In the early 1990s, the domestic tea market was emerging from decades of mediocrity. A smattering of specialty tea companies-including Celestial Seasonings, Stash, Good Earth, Yogi, and Traditional Medicinals-had repositioned tea as a healthful and natural alternative to coffee and the lower-grade tea-leaf dust found in mass market bags of Red Rose and Lipton. Largely missing from the existing marketing, Ziegler believed, was the culture and experience of drinking tea. 'I am mad about tea,' he remarked at the time, and 'I can't think of a commodity more inappropriately marketed in the United States.'

The wine and coffee industries had recently proven that Americans with a gourmet palate would pay more for higher-quality beverages that came with a cultured air and complex aromatics. So with missionary zeal-and sensing an opportunity-Ziegler and Rosenzweig created a line of exotic blends (like Mango Ceylon), added whimsical taglines ('Metabolic Frolic Tea'), and packaged them in distinctive cylindrical tins loaded with a tantalizing aura of legend and mystery. Ziegler was appointed the Minister of Leaves; CEO Rosenzweig, the Minister of Progress. Life in the Republic of Tea, the name they gave their company, would be experienced 'sip by sip, rather than gulp by gulp.'

Today, the United States is looking more like the fanciful republic Ziegler imagined. Rooibos, chai, and yerba mate are joining kalamata olives, Sumatran coffee, and pinot noir in the mainstream American vernacular, as tea in its myriad manifestations becomes the ultimate healthy and modern beverage for millions, and a new American tea culture evolves at the speed that once characterized the country's romance with gourmet coffee.

Entrepreneurs are clamoring to capitalize on the tea renaissance. The number of tea shops has sprouted from some 200 nationwide a decade ago to more than 2,000. Taken together, annual sales of black, green, and now red and white tea have skyrocketed from $1.84 billion in 1990 to more than $6 billion in 2005 and are forecasted to reach $10 billion by 2010. Dozens of nascent companies jostle for a niche in the market's fastest-growing segment, specialty teas. Even skin creams and vitamin supplements containing EGCG, the lead antioxidant found in green tea, line supermarket aisles. And researchers, finding the mass media a conduit for their steady stream of findings on tea's health benefits, are confirming folk beliefs dating to the legendary moment when errant leaves of a nearby Camellia sinensis bush colored Chinese emperor Shen Nung's pot of boiling water in 2737 B.C. and the world's most consumed drink, after water, was accidentally discovered.

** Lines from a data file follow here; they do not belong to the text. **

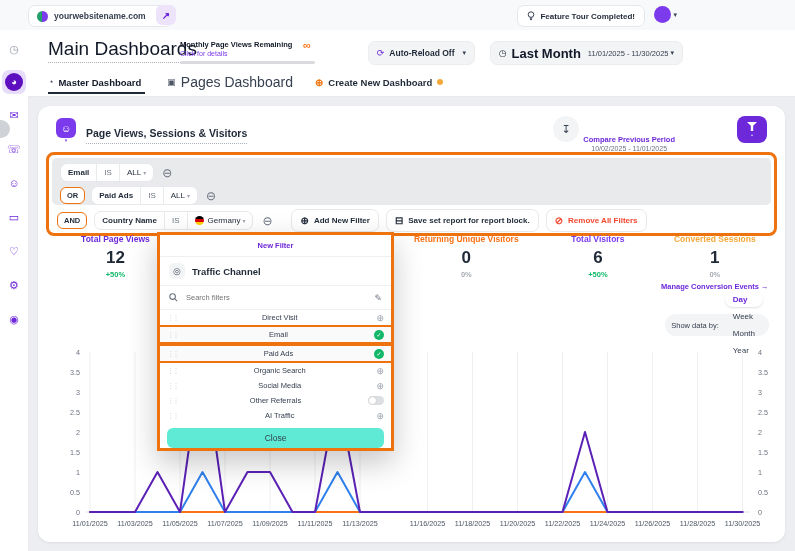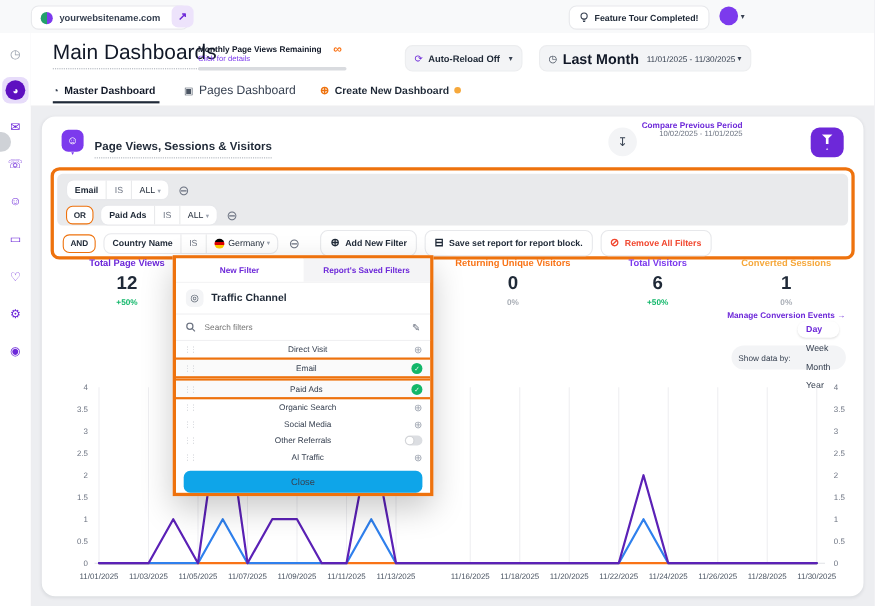"Pages Dashboard" span { font-size: 11px -> 14px }
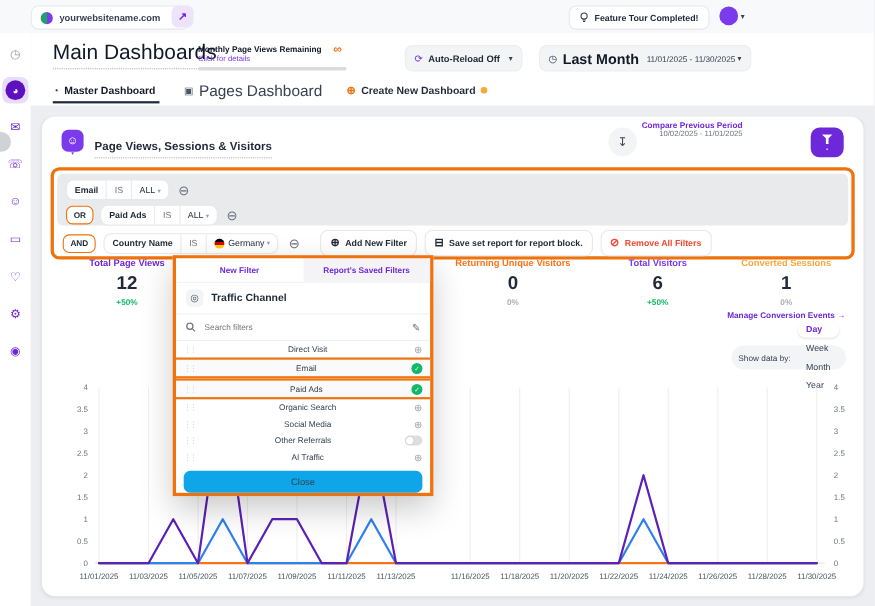"Compare Previous Period" div.abs { text-align: right -> center; top: 3px -> 29px }
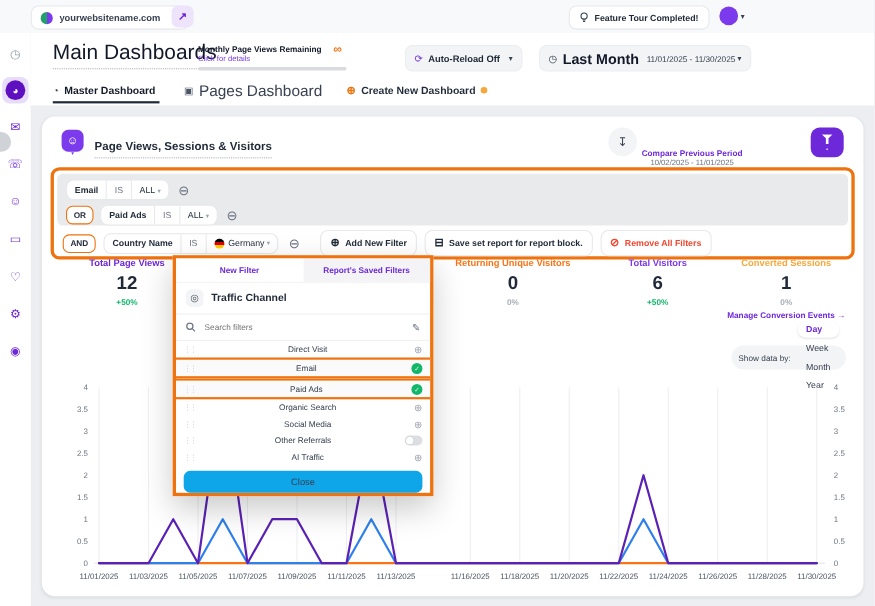"Report's Saved Filters" span.ptab { html: <span>Report's Saved Filters</span> -> none }
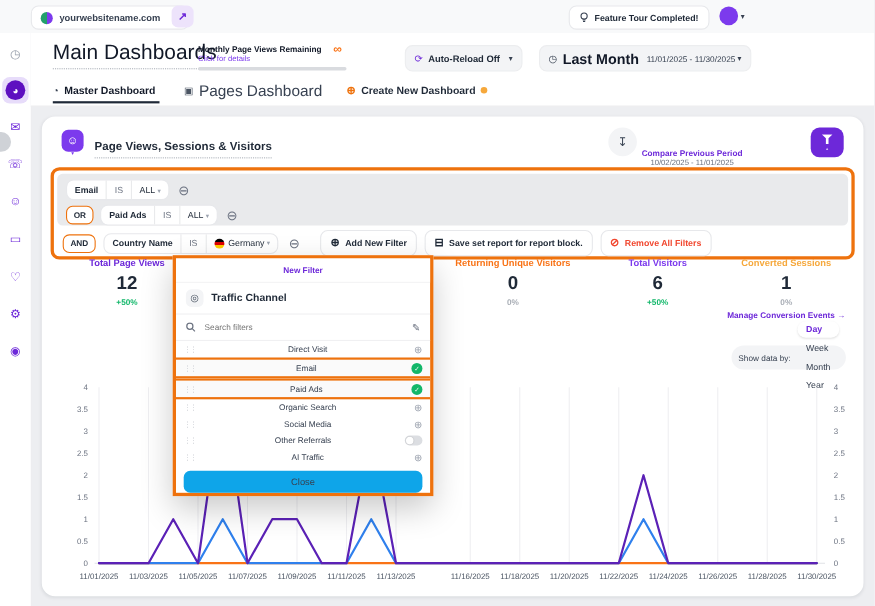"Close" div { background: #0ea5e9 -> #5eead4 }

Tea may have been inappropriately marketed a decade ago, but today no other commodity is better poised to capitalize on a convergence of societal trends. In one marketing narrative, tea is touted as a multifaceted health aid and as a salve for those who wish to rebalance a life accustomed to speed. In another, it is pitched as worldly, gourmet, and, when it is organic and fair trade, even virtuous. In one moment tea acts as a social lubricant, and in the next it occupies the center of personal ritual. Taken collectively, these approaches reveal-as much as they deliberately and shrewdly exploit-the contemporary American social moment.

****

Americans may still be gulping life rather than sipping it, but more are opting for the latter. The legions of 'downshifters'-those who value time over money-'are growing, and mainstreaming,' says Juliet Schor, professor of sociology at Boston College and author of The Overspent American: Upscaling, Downshifting, and the New Consumer (Basic, 1998). When Schor first polled in 1995, 20 percent of Americans said they had made voluntary lifestyle changes, such as reducing the number of working hours and jobs, that resulted in their earning less money. In 2004, 48 percent said they had. Why? To reduce stress, most responded, as well as to have a 'more balanced life,' more meaningful or satisfying work, and a 'less materialistic lifestyle.'

'At various times throughout history,' boxes of Tazo tea read, 'Tazo has surfaced among the more advanced cultures of the day as a solution to the angst of daily life.' While Tazo marketing makes liberal use of historical license, more Americans are indeed opting out of the dominant consumer culture-the frenzied pace of life and associated angst, and inordinate concern for standard status symbols. The sociologist Paul Ray calls these people 'cultural creatives.' You might have seen them shopping at Whole Foods (rejecting the dominant consumer culture isn't tantamount to rejecting consumerism) or walking out of a yoga studio. Cultural creatives care about ecological sustainability, social justice, and self-actualization. They represent a countercultural movement that was born in the social upheaval of the 1960s and gathered a new generation of voices in the antiglobalization demonstrations of the 1990s.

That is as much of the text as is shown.